Most of the other allegations were not in dispute. Hartmann conceded it failed to produce and/or timely present I-9 forms for 12 employees. Another six employees made substantive errors in Section 1 – did not check a box to indicate their immigration status; failed to sign the I-9 forms; or checked boxes reflecting permanent resident or authorized to work but failed to list their A numbers (and Hartmann did not retain a copy of the documents with their A numbers either). Lastly, Hartmann failed to complete Section 3 for three employees after their employment authorization expired.
In addition to the 390 “three-in one” I-9 forms that were not signed by Hartmann, the company also failed to sign Section 2 in another 389 forms. Hartmann’s controller testified he “did not view signing Section 2 as one of the key responsibilities in complying with the employment verification requirements.” Under the law, he was mistaken.
ICE sought over $800,000 in penalties based upon an error rate of approximately 90%, which caused the baseline penalty to be $935 per error. The penalty was aggravated by 5% for the seriousness of the violations. Another 5% was added to a portion of the I-9 errors due to the presence of 205 unauthorized workers in Hartmann’s workforce.
Hartmann asserted the penalties were excessive, sought to punish them as opposed to being a deterrent to future violations, and asserted the violations were not serious. OCAHO forcefully disagreed that the violations were not serious because almost all of the violations concerned a failure to prepare I-9 forms or failure to sign the Section 2 attestation, which are the most serious of possible violations.
However, OCAHO determined Hartmann’s conduct was not as bad as employers in three other recent cases where OCAHO declined to reduce the penalties. However, it did not want to set the penalties too low and create a situation where the penalties were “merely a cost of doing business.” Thus, OCAHO reduced the penalties to $605,250 with almost all of the violations assessed at $700 each.

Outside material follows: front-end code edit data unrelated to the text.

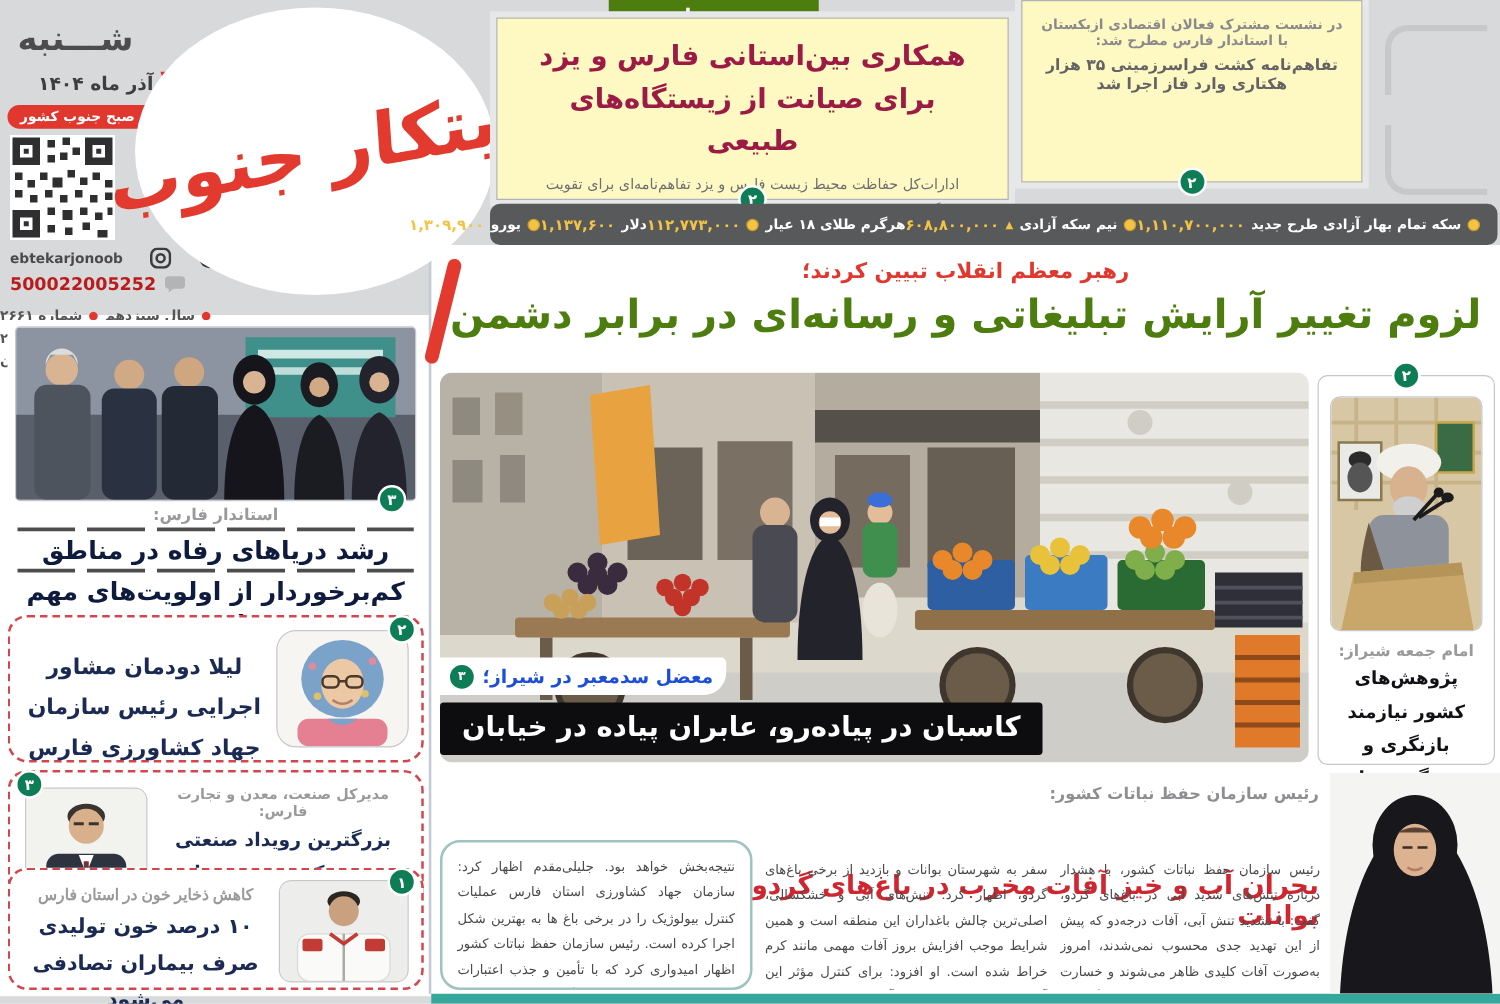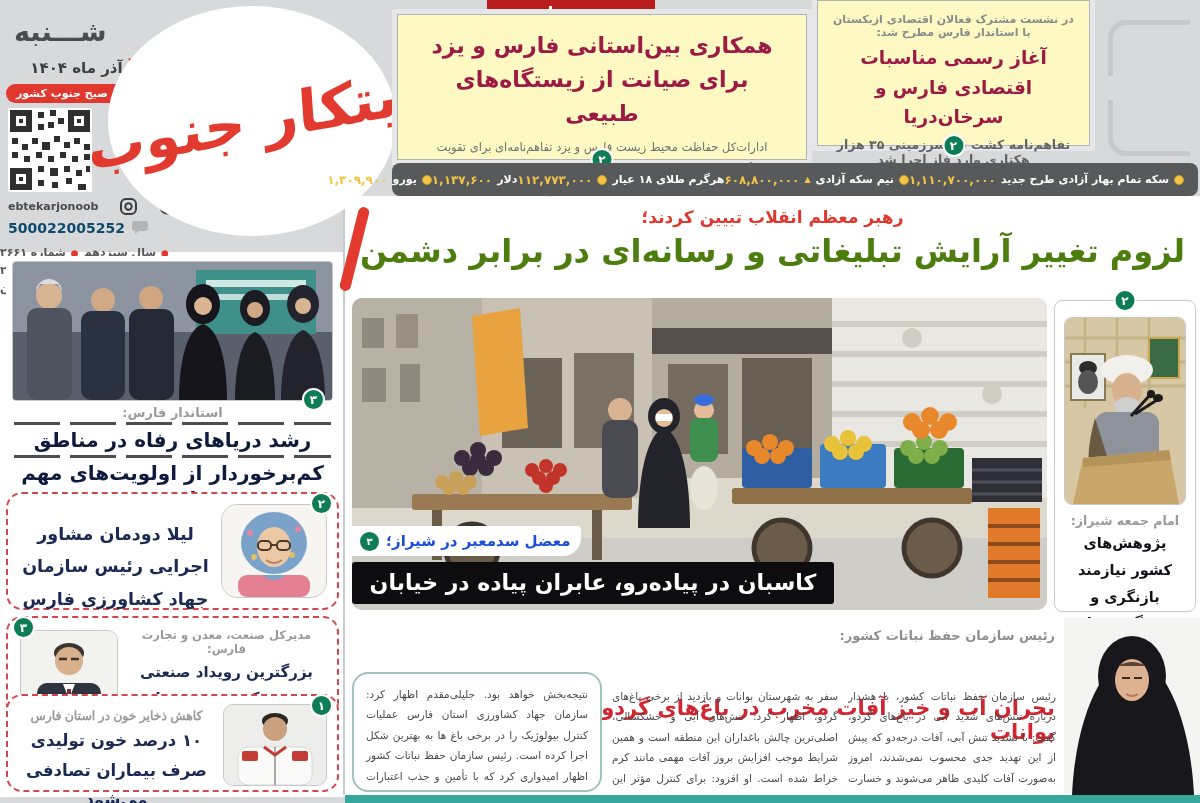--- a/index.html
+++ b/index.html
@@ -20,7 +20,7 @@
   .dot { color:#e0372e; font-size:9px; }
   .logo-circle { background:#fff; border-radius:50%; display:flex; align-items:center; justify-content:center; overflow:visible; }
   .logo-text { color:#e23a2e; font-size:58px; font-weight:bold; transform:rotate(-10deg) skewX(-6deg); white-space:nowrap; }
-  .ribbon { background:#b91c1c; color:#fff; font-weight:bold; font-size:16px; text-align:center;
+  .ribbon { background:#4d7c0f; color:#fff; font-weight:bold; font-size:16px; text-align:center;
             border-radius:0 0 8px 8px; line-height:26px; }
 
   

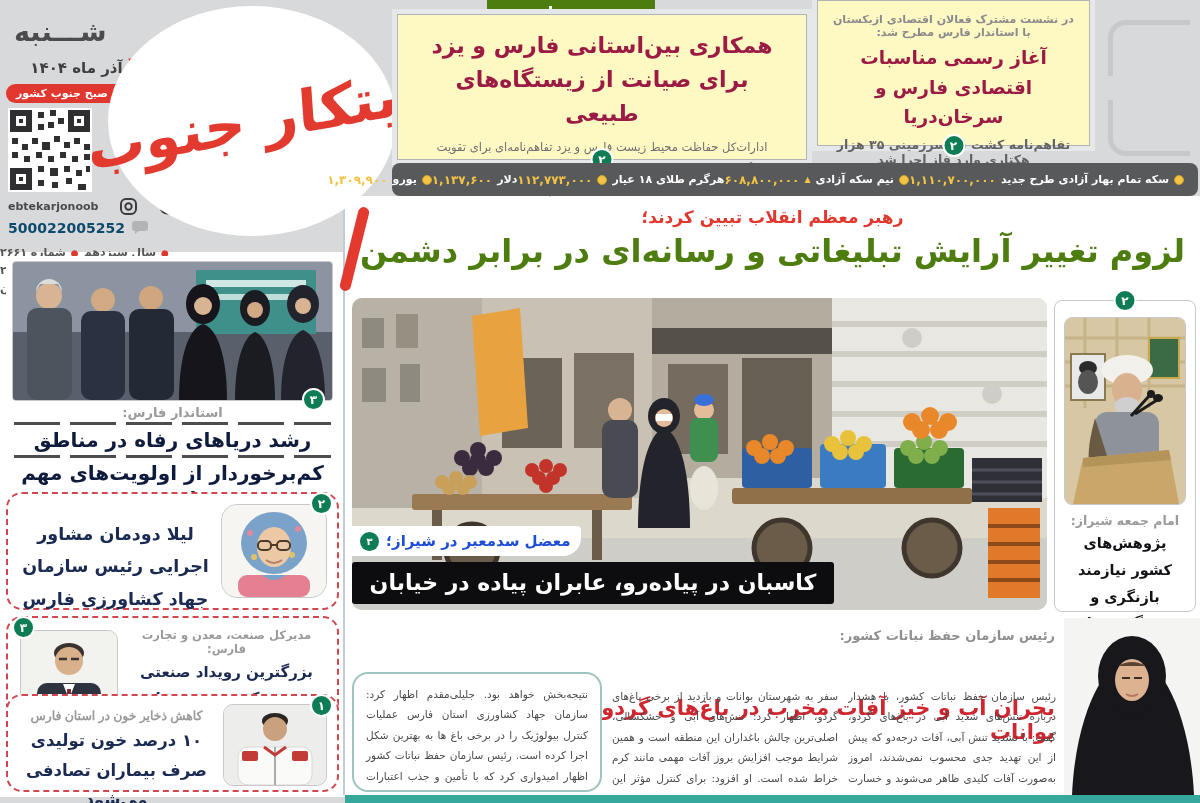--- a/index.html
+++ b/index.html
@@ -194,7 +194,6 @@
 
 <div class="card" style="left:817px;top:0;width:273px;height:146px;padding:12px 12px 8px;">
   <div class="kicker-sm">در نشست مشترک فعالان اقتصادی ازبکستان با استاندار فارس مطرح شد:</div>
-  <div class="maroon-hl" style="font-size:18.5px;line-height:1.6;margin-top:4px;">آغاز رسمی مناسبات اقتصادی فارس و سرخان‌دریا</div>
   <div style="color:#636365;font-size:12.5px;font-weight:bold;text-align:center;margin-top:5px;">تفاهم‌نامه کشت فراسرزمینی ۳۵ هزار هکتاری وارد فاز اجرا شد</div>
   <div class="badge">۲</div>
 </div>

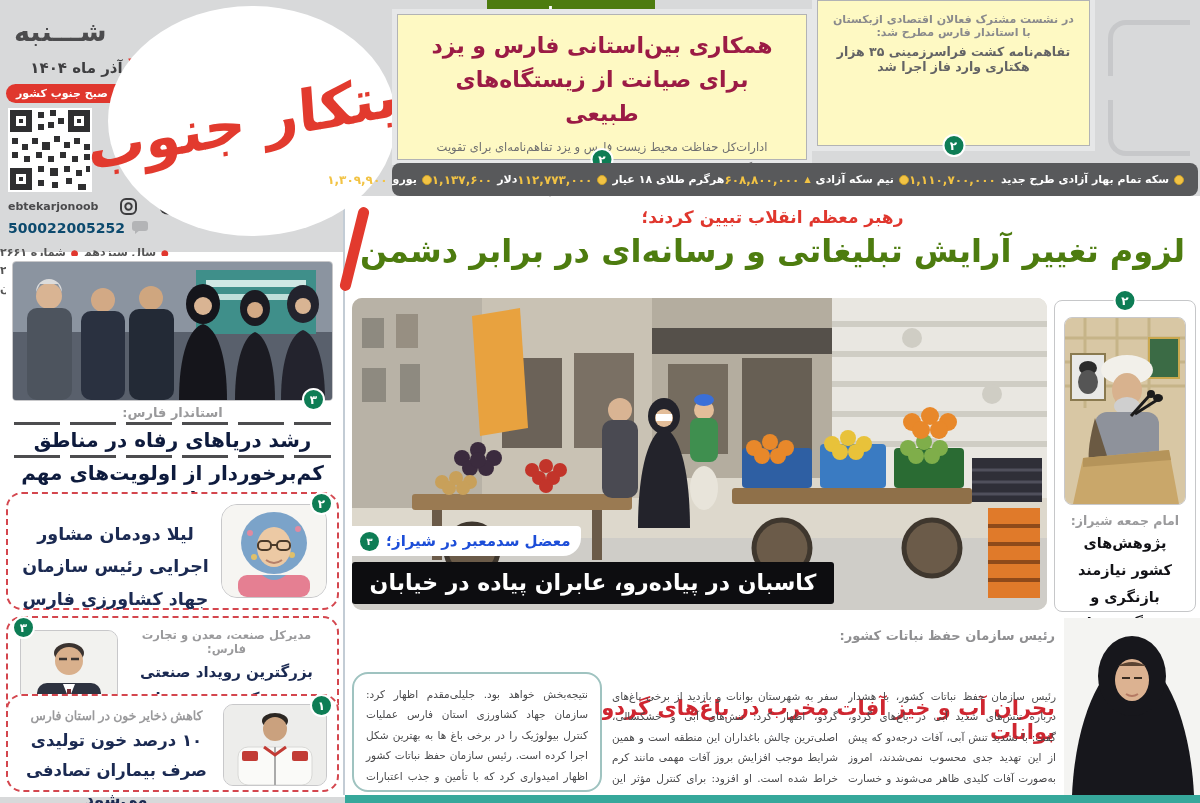--- a/index.html
+++ b/index.html
@@ -15,7 +15,7 @@
   .tagline { background:#e0372e; color:#fff; font-size:11px; font-weight:bold;
              border-radius:10px; padding:3px 10px; display:inline-block; }
   .social-row { display:flex; align-items:center; gap:22px; font-size:11px; font-weight:bold; color:#4a4a4c; }
-  .sms-row { display:flex; align-items:flex-start; gap:6px; font-size:14px; font-weight:bold; color:#0c4a6e; }
+  .sms-row { display:flex; align-items:flex-start; gap:6px; font-size:14px; font-weight:bold; color:#b91c1c; }
   .info-line { font-size:11px; font-weight:bold; color:#555; display:flex; gap:5px; align-items:center; justify-content:flex-start; }
   .dot { color:#e0372e; font-size:9px; }
   .logo-circle { background:#fff; border-radius:50%; display:flex; align-items:center; justify-content:center; overflow:visible; }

Clearly, employers should always sign Section 2 of the I-9 form and not testify that signing such was not a key responsibility in employer compliance. Furthermore, if your company is using a union hiring hall, be careful of the paperwork that you are being sent. It is best that the employee and employer should complete the paperwork after the referral. Finally, under no circumstances use a “3 in 1” form for the I-9 form. Hartmann was lucky not to be charged with a more serious violation.